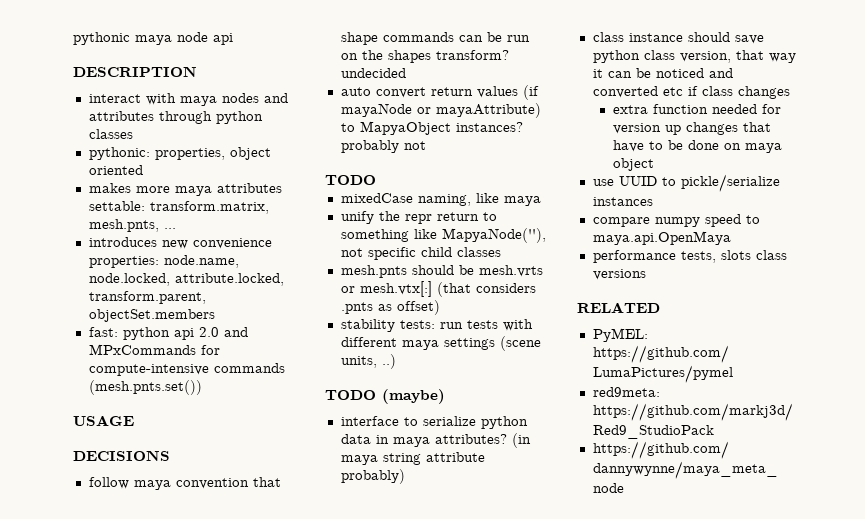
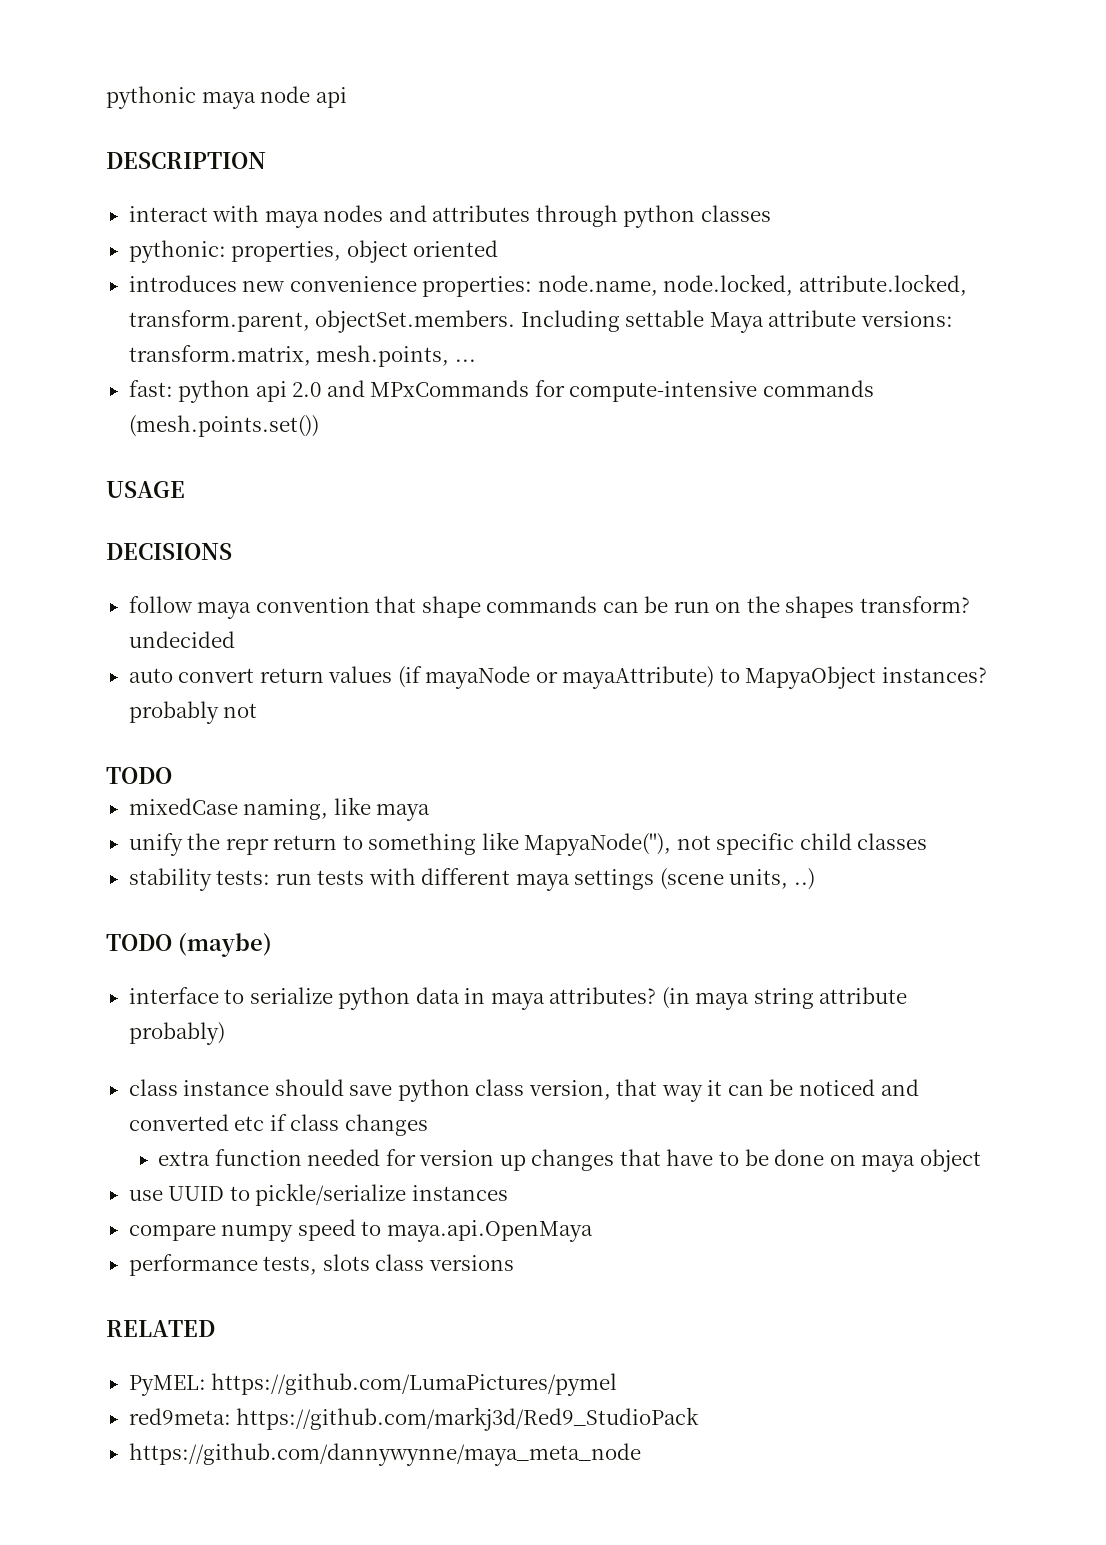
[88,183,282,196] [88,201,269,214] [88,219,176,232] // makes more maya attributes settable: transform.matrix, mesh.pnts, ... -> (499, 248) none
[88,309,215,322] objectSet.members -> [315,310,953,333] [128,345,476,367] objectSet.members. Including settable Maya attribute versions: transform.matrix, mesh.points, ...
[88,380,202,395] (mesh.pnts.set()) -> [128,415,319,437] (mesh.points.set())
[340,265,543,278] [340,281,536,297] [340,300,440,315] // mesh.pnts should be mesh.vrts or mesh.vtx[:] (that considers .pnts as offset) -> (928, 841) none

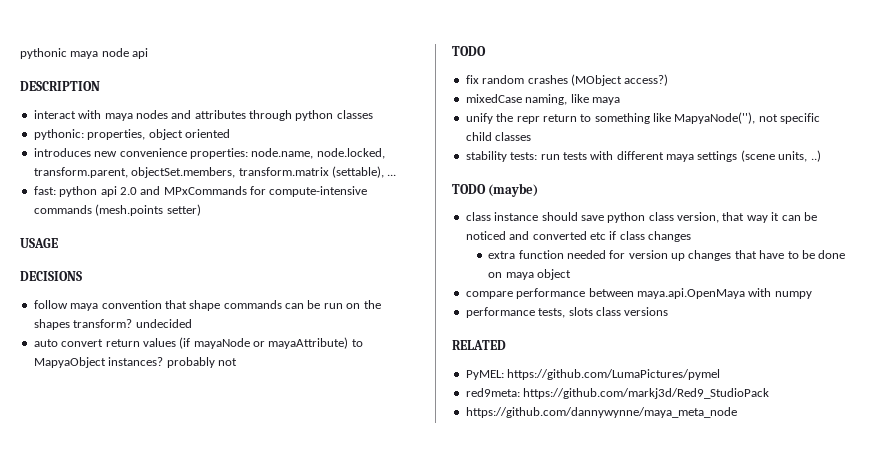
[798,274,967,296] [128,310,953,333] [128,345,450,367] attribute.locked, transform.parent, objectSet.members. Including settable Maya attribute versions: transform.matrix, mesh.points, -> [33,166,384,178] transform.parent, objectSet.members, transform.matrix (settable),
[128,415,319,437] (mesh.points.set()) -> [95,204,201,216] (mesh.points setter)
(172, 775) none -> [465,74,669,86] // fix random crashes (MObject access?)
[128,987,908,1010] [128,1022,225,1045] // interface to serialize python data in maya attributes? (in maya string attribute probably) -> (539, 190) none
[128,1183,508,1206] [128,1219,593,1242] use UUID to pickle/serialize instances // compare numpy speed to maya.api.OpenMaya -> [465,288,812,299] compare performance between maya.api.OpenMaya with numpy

········

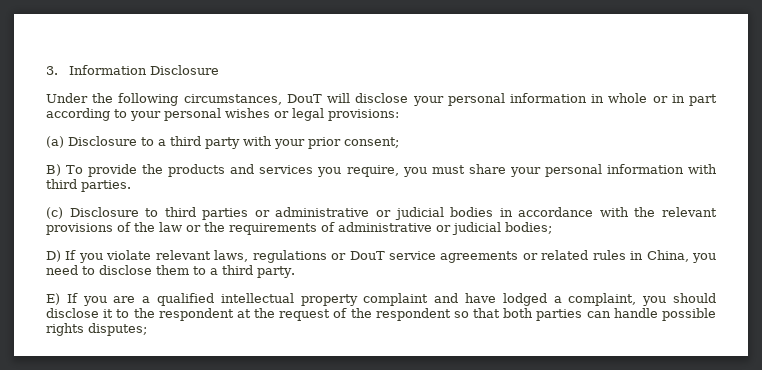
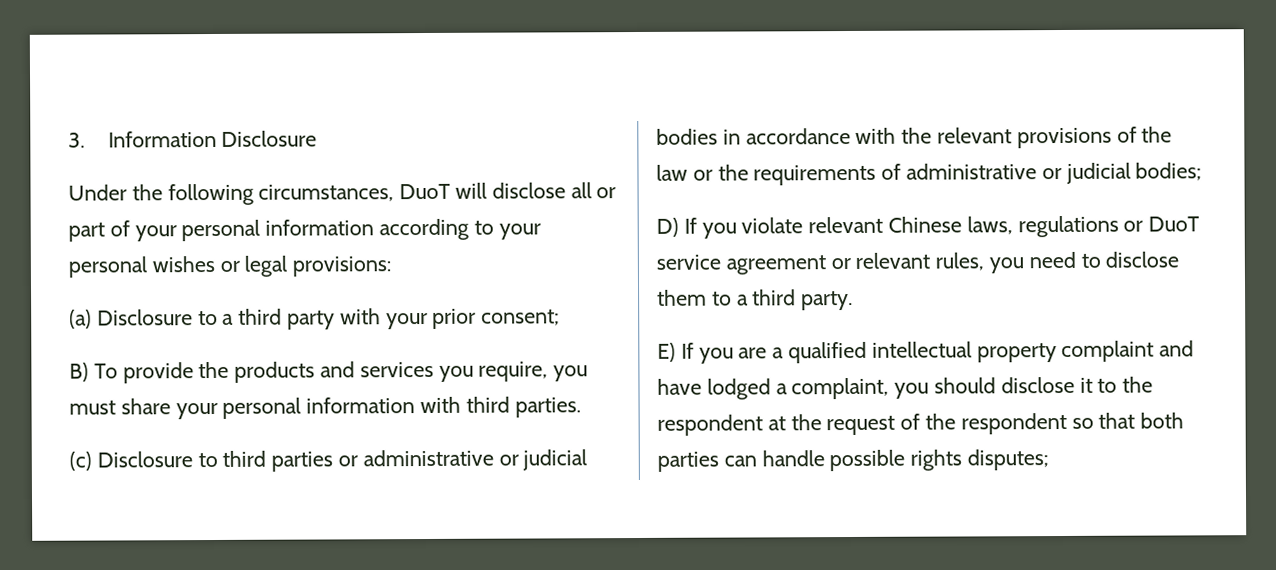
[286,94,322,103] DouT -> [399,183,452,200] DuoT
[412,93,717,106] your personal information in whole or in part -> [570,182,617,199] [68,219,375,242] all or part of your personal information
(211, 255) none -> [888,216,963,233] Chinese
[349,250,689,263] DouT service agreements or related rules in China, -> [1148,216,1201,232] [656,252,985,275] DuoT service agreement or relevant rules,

········

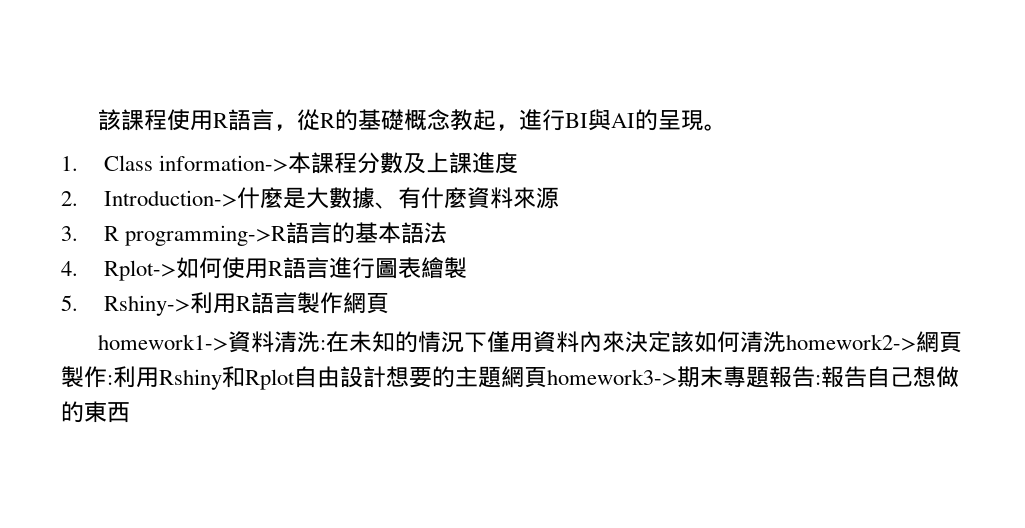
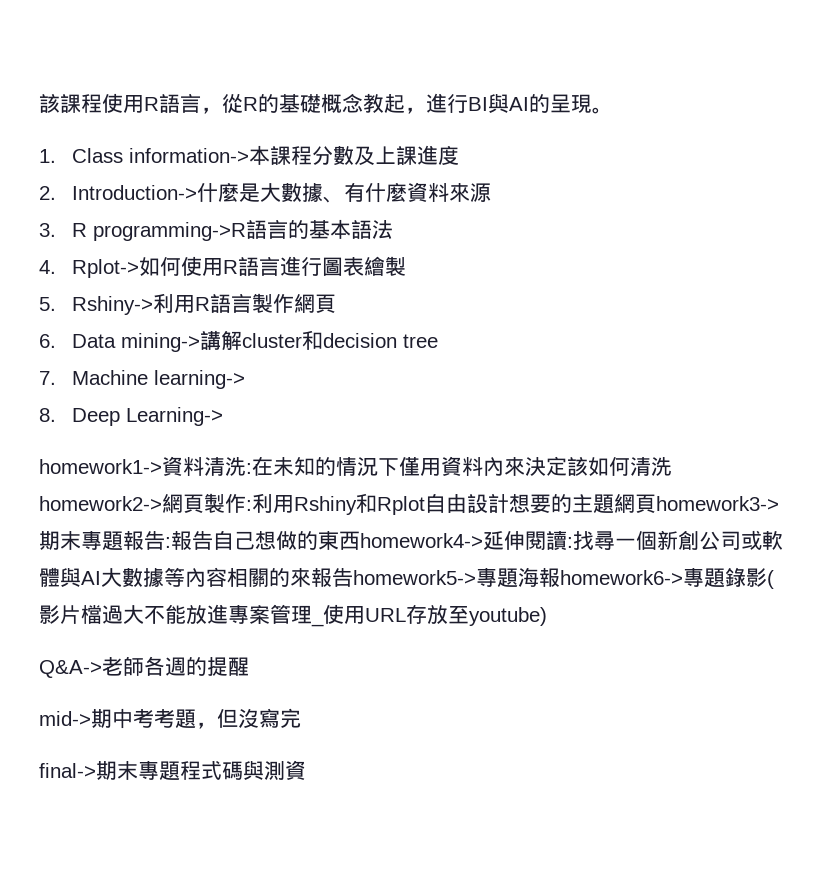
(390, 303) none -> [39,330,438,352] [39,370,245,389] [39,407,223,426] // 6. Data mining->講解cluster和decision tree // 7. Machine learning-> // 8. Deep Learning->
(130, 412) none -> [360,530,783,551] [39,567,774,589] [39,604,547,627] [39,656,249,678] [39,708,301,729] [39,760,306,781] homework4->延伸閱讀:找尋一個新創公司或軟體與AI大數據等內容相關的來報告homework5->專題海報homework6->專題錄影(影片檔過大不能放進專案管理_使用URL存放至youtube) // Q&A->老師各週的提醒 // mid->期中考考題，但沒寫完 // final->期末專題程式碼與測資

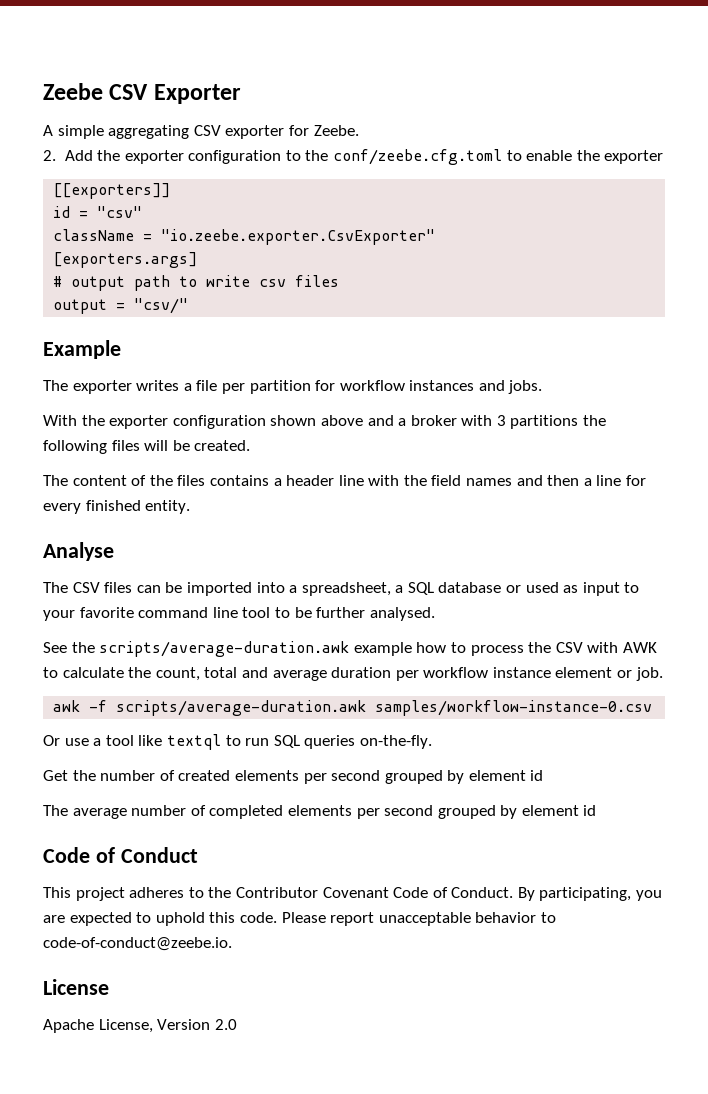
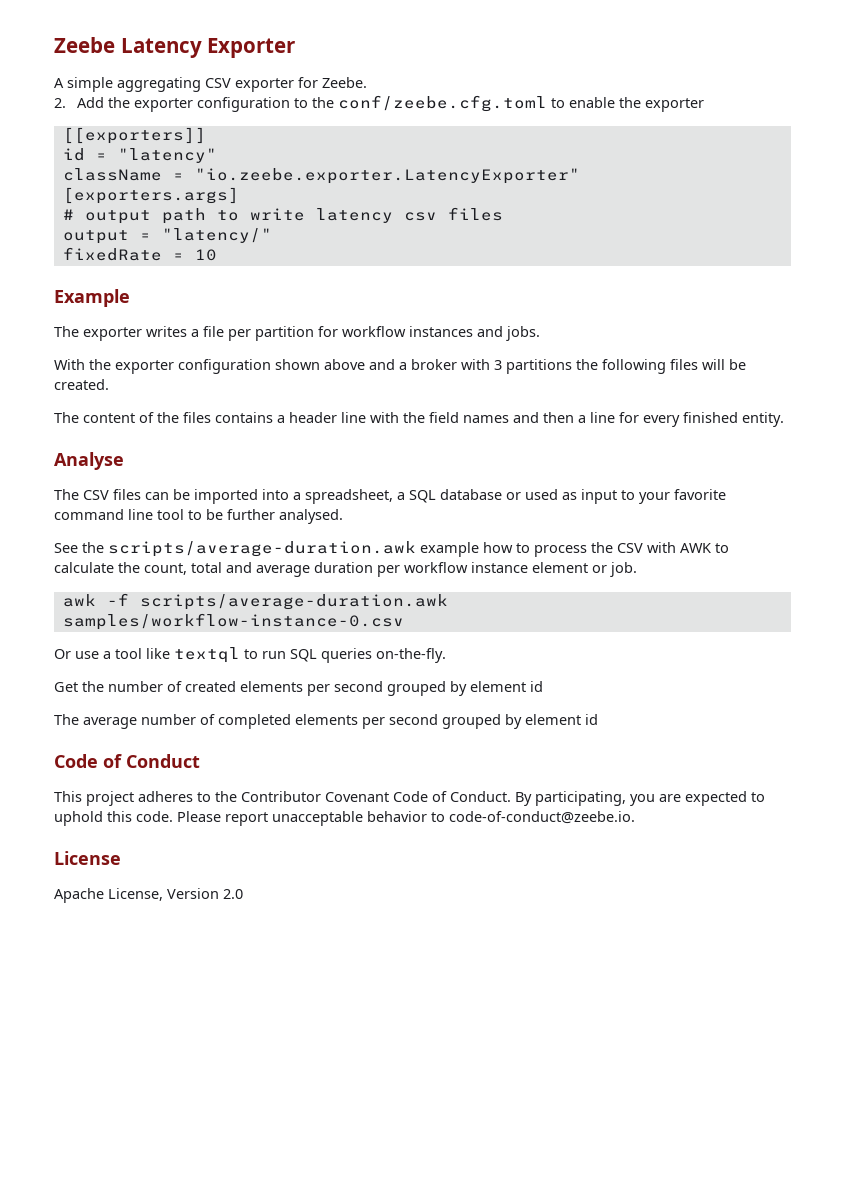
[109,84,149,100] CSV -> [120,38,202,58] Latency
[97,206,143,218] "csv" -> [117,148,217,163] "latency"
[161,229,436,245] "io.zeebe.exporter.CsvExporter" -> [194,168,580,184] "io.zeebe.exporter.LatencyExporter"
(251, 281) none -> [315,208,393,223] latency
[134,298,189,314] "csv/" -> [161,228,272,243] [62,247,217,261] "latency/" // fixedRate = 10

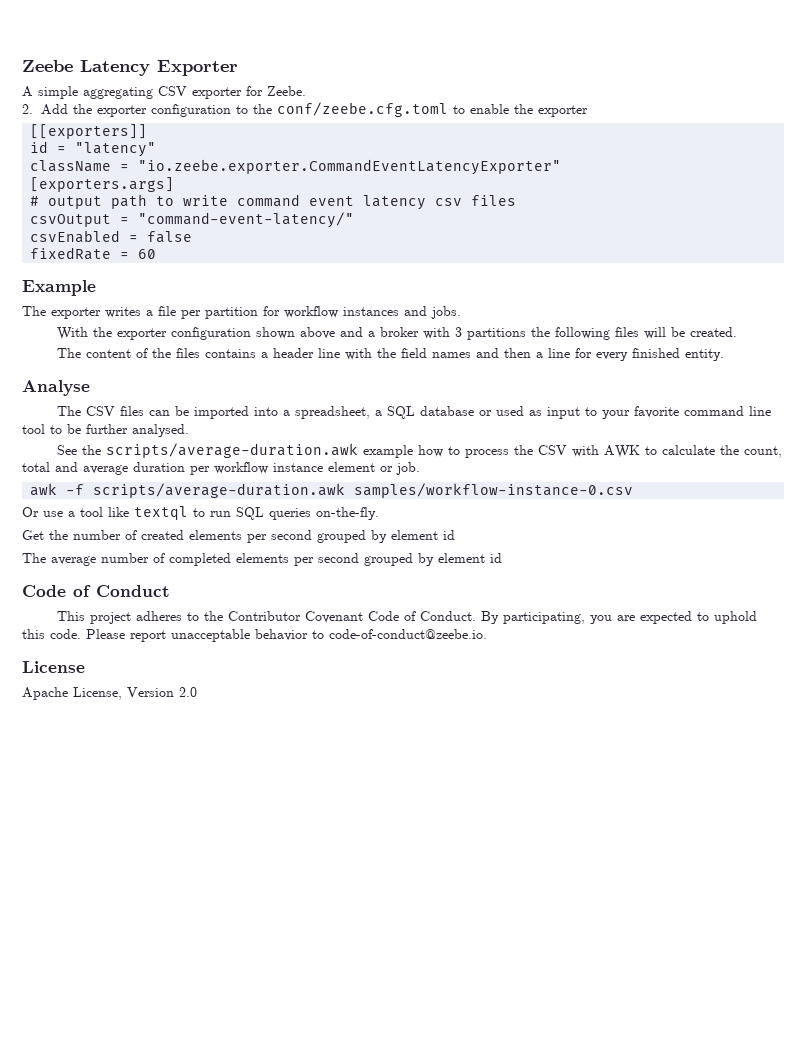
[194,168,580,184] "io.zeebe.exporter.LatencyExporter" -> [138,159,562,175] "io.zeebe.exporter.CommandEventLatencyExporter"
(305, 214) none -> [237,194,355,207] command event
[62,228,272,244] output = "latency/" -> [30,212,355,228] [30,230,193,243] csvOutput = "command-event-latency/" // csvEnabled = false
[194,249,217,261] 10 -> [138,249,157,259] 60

········

• [What you are asked to do]
All lines in the records with the string "zeebe" should be copied out.

• [Answer for the task]
[161,229,436,245] "io.zeebe.exporter.CsvExporter" -> [194,168,580,184] "io.zeebe.exporter.LatencyExporter"
[194,168,580,184] "io.zeebe.exporter.LatencyExporter" -> [138,159,562,175] "io.zeebe.exporter.CommandEventLatencyExporter"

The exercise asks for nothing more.